La radio panoramique (Fig. 15), quant à elle, nous montre une uniformité dans la répartition de la position des implants, ainsi qu’une connexion pilier conique-implant de type cône morse du All-on-4 au maxillaire, ce qui assure une étanchéité nécessaire à des implants posés en position infra-osseuse. Nous observons un cas classique de réhabilitation par quatre implants verticaux à la mandibule.

Les deux bridges provisoires sont vissés par l’intermédiaire de vario-bases à la mandibule et au maxillaire (Fig. 16). Nous réhabilitons le patient grâce à la réalisation d’un bridge full zircone à connexion directe sur multi-unit au maxillaire.
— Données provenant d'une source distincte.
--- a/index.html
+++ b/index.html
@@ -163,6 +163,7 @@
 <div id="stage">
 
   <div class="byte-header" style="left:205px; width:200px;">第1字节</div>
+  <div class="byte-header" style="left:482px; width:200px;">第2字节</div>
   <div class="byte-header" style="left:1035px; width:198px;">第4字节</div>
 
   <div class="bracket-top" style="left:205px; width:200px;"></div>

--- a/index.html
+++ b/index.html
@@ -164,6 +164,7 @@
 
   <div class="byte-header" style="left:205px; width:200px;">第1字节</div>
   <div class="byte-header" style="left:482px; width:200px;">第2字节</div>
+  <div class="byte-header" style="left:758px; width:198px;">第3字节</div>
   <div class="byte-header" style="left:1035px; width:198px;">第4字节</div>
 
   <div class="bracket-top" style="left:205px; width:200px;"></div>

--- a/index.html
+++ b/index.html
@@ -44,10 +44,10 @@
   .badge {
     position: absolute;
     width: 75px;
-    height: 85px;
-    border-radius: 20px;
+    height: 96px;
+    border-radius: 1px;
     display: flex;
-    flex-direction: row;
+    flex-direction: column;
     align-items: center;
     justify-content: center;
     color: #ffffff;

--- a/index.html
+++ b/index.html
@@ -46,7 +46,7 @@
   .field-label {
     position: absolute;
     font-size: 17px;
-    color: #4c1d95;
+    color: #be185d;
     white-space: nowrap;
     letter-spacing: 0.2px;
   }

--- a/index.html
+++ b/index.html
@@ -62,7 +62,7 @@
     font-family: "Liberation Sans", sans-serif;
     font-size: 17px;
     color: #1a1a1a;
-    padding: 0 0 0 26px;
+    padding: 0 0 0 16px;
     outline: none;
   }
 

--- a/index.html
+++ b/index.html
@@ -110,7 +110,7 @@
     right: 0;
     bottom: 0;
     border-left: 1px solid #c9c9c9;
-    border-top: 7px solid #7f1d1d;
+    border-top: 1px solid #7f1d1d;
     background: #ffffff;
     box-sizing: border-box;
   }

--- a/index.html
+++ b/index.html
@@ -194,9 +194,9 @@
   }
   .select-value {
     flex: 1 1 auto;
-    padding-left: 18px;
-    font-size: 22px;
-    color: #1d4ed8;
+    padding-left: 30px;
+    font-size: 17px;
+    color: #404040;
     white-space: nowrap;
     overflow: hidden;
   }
À la mandibule un bridge PMMA sur vario-base est vissé. Nous n’optons pas pour la réalisation de deux bridges full zircone, pour des questions de dureté de matériaux et de confort pour le patient. Nous combinons l’esthétique d’un bridge full zircone au maxillaire et la souplesse du PMMA à la mandibule (Fig. 17). La photo avant-après du patient, illustrant son état au premier jour et à la fin de son traitement, est présentée sur la figure 18.

Discussion

Ce cas décrit une mise en charge immédiate chez un patient en cours d’édentement avec le concept « ERICA » qui va combiner l’Extraction à la Reconstruction des tissus mous et durs (par l’intermédiaire de simples chirurgies plastiques mucogingivales et de comblements alvéolaires), puis l’Implantation et la mise en place d’un bridge Compressif, permettant à terme, l’obtention d’un Aménagement gingival compatible lors de la réalisation de la prothèse définitive, avec un concept de reconstruction FP2 (c’est à dire sans fausse gencive).5

Il est intéressant de voir que sur ce type de réhabilitation, le rendez-vous le plus important demeure celui de la prise d’information, c’est-à-dire les fichiers STL de la situation initiale, nous garantissant le maintien de la dimension verticale, et les photos, afin de réaliser le projet prothétique. Puis, deux rendez-vous pour la chirurgie du maxillaire et de la mandibule suffisent.

Un quatrième rendez-vous, afin de contrôler les implants et de faire l’empreinte des deux bridges est planifié, puis un dernier rendez-vous pour la pose et l’équilibration de l’ensemble. Le patient est ensuite contrôlé à six mois la première année et tous les ans à partir de la deuxième année.

Nous avons ainsi une restauration prothético-chirurgicale simple, reproductible et offrant un service rendu optimal au patient.

Note éditoriale:

Références

1- Bedrossian E, Sullivan RM, Fortin Y, Malo P, Indresano T. Fixed-prosthetic implant restoration of the edentulous maxilla: a systematic pretreatment evaluation method. J Oral Maxillofac Surg. 2008;66:112–22.
2- Aparicio C, Perales P, Rangert B. Tilted implants as an alternative to maxillary sinus grafting: a clinical, radiologic, and periotest study. Clin Implant Dent Relat Res. 2001;3(1):39–49.
3- Naconecy MM, Geremia T, Cervieri A, Teixeira ER, Shinkai RS. Effect of the number of abutments on biomechanics of Branemark prosthesis with straight and tilted distal implants. J Appl Oral 2010;18(2):178–85.
4- Malo P, de Araujo Nobre M, Lopes A, Ferro A, Nunes M. The All-on-4 concept for full-arch rehabilitation of the edentulous maxillae: a longitudinal study with 5-13 years of follow-up. Clin Implant Dent Relat Res. 2019;21(4):538–49.
5- Misch CE, Judy KW. Classification of partially edentulous arches for implant dentistry. Int J Oral Implantol. 1987;4(2):7–13.